Aux stations de pesage pour poids-lourds en Afrique du Sud, ils graissent la patte des fonctionnaires pour continuer leur chemin avec leurs remorques surchargées, qui dépassent régulièrement les 4 mètres de hauteur.
Même technique à la frontière, cette fois pour faire entrer au Zimbabwe des produits qui devraient être déclarés.
A chaque voyage, “je dépense entre 1.500 et 2.000 rands en pots-de-vin” (entre 91 et 122 euros), explique Charles.
“Les fonctionnaires au Zimbabwe sont très mal payés. Les pots-de-vin leur permettent de mettre du beurre dans les épinards”, complète un autre “malayitsha”, Valentine Kembo.

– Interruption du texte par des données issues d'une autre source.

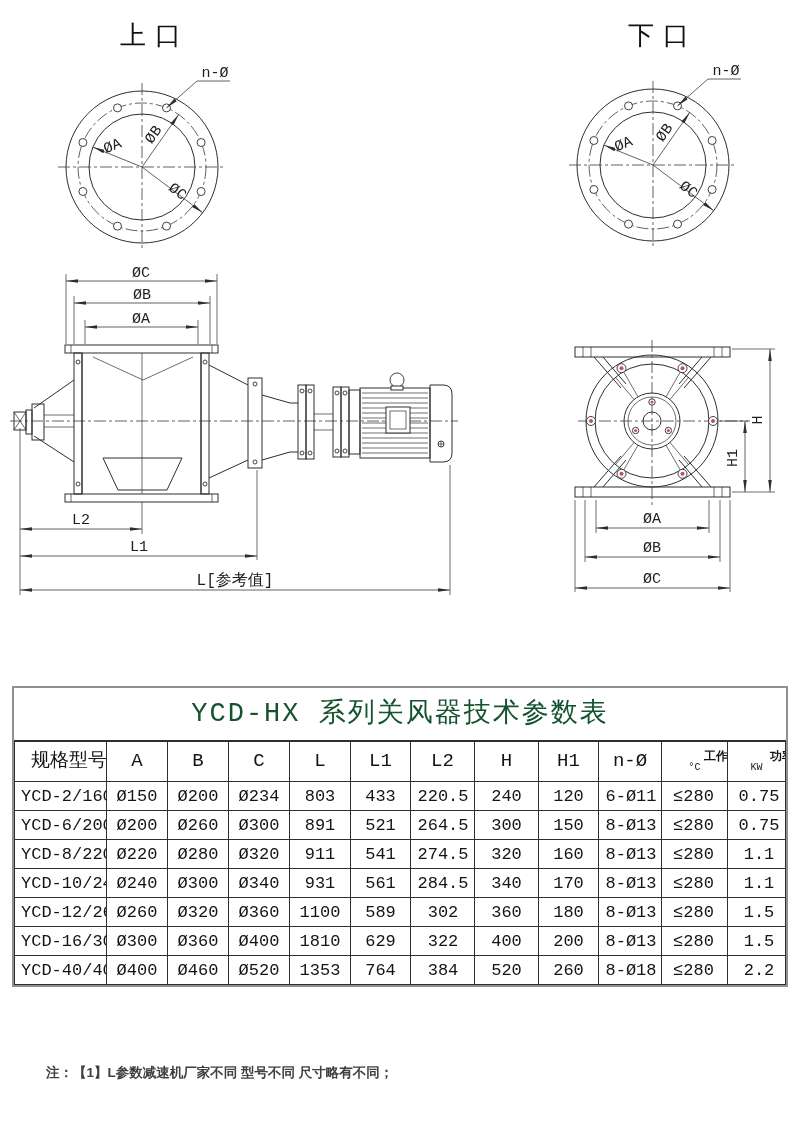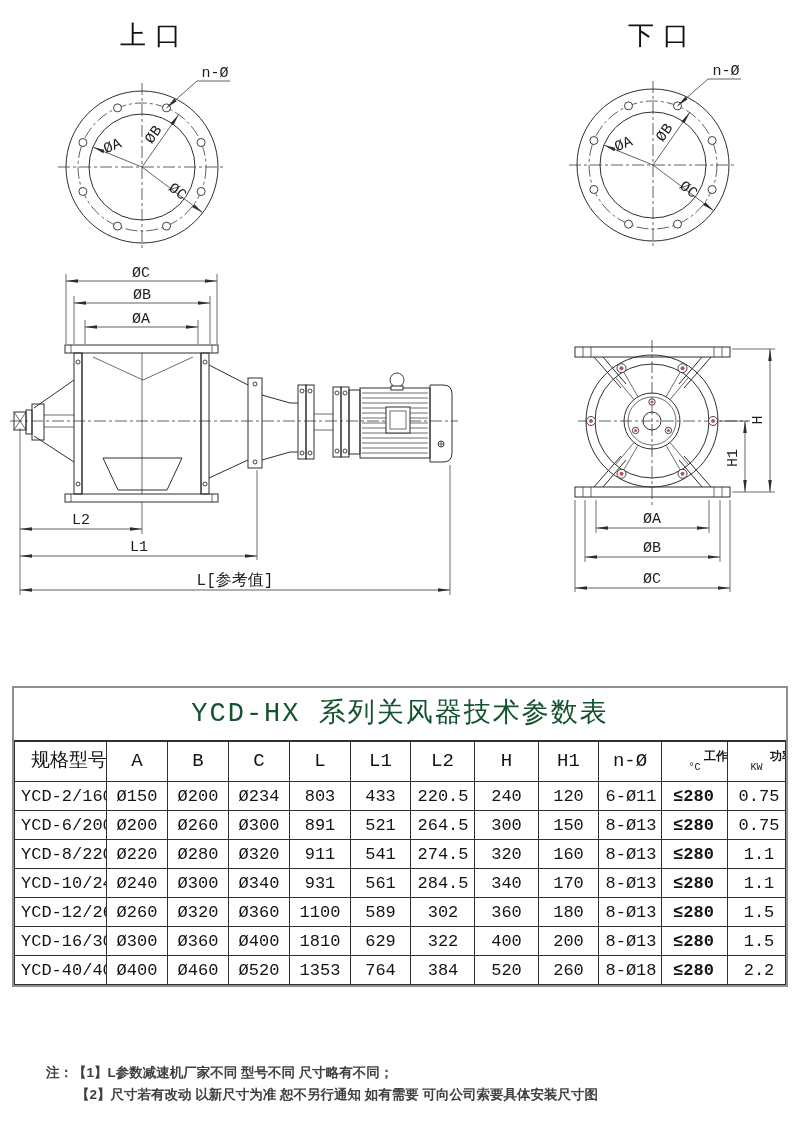"≤280" td.c10 { font-weight: bold -> none }
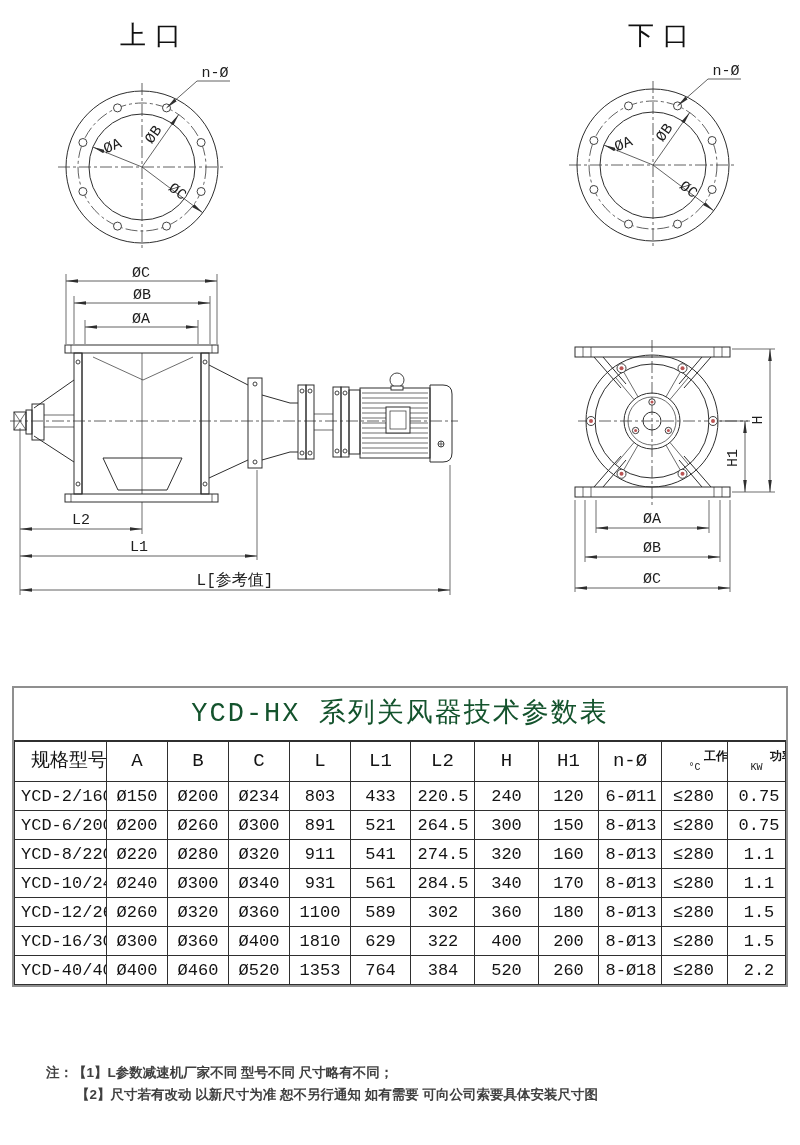"【2】尺寸若有改动 以新尺寸为准 恕不另行通知 如有需要" div.note-2 { html: <div>【2】尺寸若有改动 以新尺寸为准 恕不另行通知 如有需要 可向公司索要具体安装尺寸图</div> -> none }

Lui a créé une société, Cleeka, officiellement enregistrée.
Il va aussi faire les courses dans des magasins où il négocie des prix de gros. Mais ses colis sont joliment emballés dans des cartons uniformes. Un service destiné à une clientèle aisée, qui a même séduit un ancien ministre, assure Valentine Kembo.
Il affirme que les revenus de Cleeka ont augmenté de “20 à 30%” en un an.
Il faut dire que la petite société se démène. Elle va même jusqu’à acheter des médicaments. Et pour cela, il faut ruser.
“On a dû aller dans dix pharmacies pour obtenir dix doses du même médicament”, se rappelle Valentine Kembo. “On a aussi livré des médicaments à un diabétique qui était dans un état grave. On se dit qu’on fait des choses utiles”.